Treatment of Depression – Key Studies
Last updated
Last updated
By Laura Muir
Like the overall course itself, we always consider disorders in the abnormal psychology unit from three perspectives – cognitive, biological, and sociocultural. It is valuable to link the etiologies from these three perspectives to treatments from these three angles. Let’s consider three studies – one from each perspective – that look at the treatment of depression, specifically.
In the previous article, a cognitive treatment – CBT – was briefly considered for treating depression. CBT, or cognitive-behavioural therapy, was developed by Beck and he did a lot of research on it, often linking it to etiology.
A typical biological treatment for depression is SSRIs (serotonin reuptake inhibitors) or antidepressants (not all antidepressants are SSRIs). There are numerous studies to choose from in this area. Duman and Aghajanian (2012) is a good comparison study from the Pamoja textbook.
An additional comparison study that you can use for each perspective is Elkin (1989), a double-blind design study with 124 randomized participants. This study aimed to investigate the efficacy of three different treatments. The study compared CBT, SSRIs, and interpersonal therapy (talk therapy using less formulaic and cognitive models than CBT). There was also a placebo in this study. The study found the quickest improvement from those on antidepressants but, with time (a few weeks), there was also improvement from those in both types of therapy. Over 50% of the participants were considered recovered after months of treatment in each treatment group. 29% recovered in the placebo group, which was statistically significantly lower. There was no statistically significant difference across the treatment groups in terms of efficacy. The study had a large sample (290 patients with 20 doctors) and was carefully controlled. It was also a double-blind study. It demonstrated strong reliability, validity, and low researcher bias. Nearly 50% of the participants in the treatment groups did not recover. That may be worth evaluating. What other factors may impact treatment and recovery? As well, medical researchers continue to improve on SSRIs. Therefore, the results could change over time.
It is very hard to measure efficacy [efficacy = the power to produce an effect]

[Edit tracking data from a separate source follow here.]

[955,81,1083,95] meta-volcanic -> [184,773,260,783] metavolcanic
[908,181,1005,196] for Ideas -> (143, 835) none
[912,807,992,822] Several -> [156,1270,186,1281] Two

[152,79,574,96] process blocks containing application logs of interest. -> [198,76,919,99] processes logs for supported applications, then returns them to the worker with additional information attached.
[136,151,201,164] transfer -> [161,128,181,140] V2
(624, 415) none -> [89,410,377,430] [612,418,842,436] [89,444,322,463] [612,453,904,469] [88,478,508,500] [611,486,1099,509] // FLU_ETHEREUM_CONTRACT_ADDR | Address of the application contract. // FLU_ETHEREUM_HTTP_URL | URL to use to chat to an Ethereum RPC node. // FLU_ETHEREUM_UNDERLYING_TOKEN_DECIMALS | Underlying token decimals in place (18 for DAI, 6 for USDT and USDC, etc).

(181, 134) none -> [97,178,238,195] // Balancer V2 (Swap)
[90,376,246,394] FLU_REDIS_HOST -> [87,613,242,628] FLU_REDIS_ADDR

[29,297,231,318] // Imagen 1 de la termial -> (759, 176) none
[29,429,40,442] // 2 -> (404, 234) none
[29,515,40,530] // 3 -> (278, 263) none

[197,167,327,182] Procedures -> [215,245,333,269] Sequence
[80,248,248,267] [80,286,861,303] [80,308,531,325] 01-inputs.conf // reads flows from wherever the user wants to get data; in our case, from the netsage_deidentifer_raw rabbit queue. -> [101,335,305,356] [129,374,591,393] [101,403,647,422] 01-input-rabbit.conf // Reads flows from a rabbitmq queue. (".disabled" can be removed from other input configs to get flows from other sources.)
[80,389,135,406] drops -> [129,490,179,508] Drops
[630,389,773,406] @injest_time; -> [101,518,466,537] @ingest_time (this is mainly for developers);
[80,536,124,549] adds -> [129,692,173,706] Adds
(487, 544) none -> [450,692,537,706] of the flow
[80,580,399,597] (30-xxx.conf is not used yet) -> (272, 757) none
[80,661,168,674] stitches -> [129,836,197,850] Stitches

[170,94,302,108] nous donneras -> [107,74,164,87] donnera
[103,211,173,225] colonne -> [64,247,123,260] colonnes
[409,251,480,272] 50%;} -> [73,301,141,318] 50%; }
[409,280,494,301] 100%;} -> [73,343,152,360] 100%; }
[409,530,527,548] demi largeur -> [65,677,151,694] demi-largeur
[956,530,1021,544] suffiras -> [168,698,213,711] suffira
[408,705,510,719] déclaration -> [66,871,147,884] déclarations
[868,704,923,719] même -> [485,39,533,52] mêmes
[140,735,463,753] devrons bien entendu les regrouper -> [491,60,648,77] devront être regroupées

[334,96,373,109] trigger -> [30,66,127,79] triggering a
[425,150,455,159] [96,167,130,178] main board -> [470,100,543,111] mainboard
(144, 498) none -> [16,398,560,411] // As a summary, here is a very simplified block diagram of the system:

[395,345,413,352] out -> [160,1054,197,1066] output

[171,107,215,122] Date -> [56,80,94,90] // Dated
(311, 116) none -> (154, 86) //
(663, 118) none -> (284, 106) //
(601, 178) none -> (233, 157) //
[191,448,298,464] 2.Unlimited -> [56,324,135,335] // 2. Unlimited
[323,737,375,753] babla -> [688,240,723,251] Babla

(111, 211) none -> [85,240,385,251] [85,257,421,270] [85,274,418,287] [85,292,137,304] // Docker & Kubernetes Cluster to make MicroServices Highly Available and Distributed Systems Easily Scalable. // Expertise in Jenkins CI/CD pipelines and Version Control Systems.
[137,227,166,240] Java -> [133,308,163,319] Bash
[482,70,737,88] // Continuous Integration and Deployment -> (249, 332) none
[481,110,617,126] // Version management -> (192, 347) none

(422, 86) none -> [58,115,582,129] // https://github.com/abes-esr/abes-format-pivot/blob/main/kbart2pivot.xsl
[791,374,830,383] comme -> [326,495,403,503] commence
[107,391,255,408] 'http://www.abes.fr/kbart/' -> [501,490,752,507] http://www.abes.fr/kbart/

for socio-cultural treatments. You may want to focus on group therapy, for instance. Yalom is considered one of the experts on this. Qiu et al. (2013) have done research on group CBT (GCBT), which is useful in this course. This study was a randomized control study that aimed to evaluate the effects of Group Cognitive Behavioral Therapy (GCBT) in treating major depression in Chinese women with breast cancer. There were 62 participants either allocated to receiving GCBT or a waiting list group, which received an educational booklet. They used a variety of scales to measure efficacy at the end of the course of the GCBT and then again six months later. The GCBT group showed a statistically significant improvement over the control group and that strengthened at the 6 months point post-therapy. The one area that did not improve more than in the control group was anxiety. Other symptoms connected to the participants’ depression showed benefits from the GCBT.
Another issue to consider in culture and treatments is cross-cultural differences. Group therapy, for example, may not work as well in some cultures. Consider Mutlaq and
Chaleby’s (1995) study on this, where they aimed to understand the role that culture can play in group therapy. In their research, they identified a number of factors that hinder efficacy and appropriacy of group therapy in Arab cultures. The factors they found as problematic in mainstream Arab culture were: gender role norms; inequality in the group based on the higher status given to people based on age, class, etc; misperception of what therapy is and how it works (i.e. many saw it as a social activity). There are ways of managing parts of these factors but it is important to recognise that models in one culture may not translate to another culture. Alternatively, but supporting the same point, Qui et al suggests group therapy may work even better in some collectivist cultures like China (whereas Arab cultures are considered collectivist, as well, but have other cultural differences). It may be that Qui et al.’s positive outcome may be less pronounced in individualist Western cultures or vary across them. Evaluating the complexity of measuring treatment efficacy across cultures will show a sophistication in your understanding of the course material.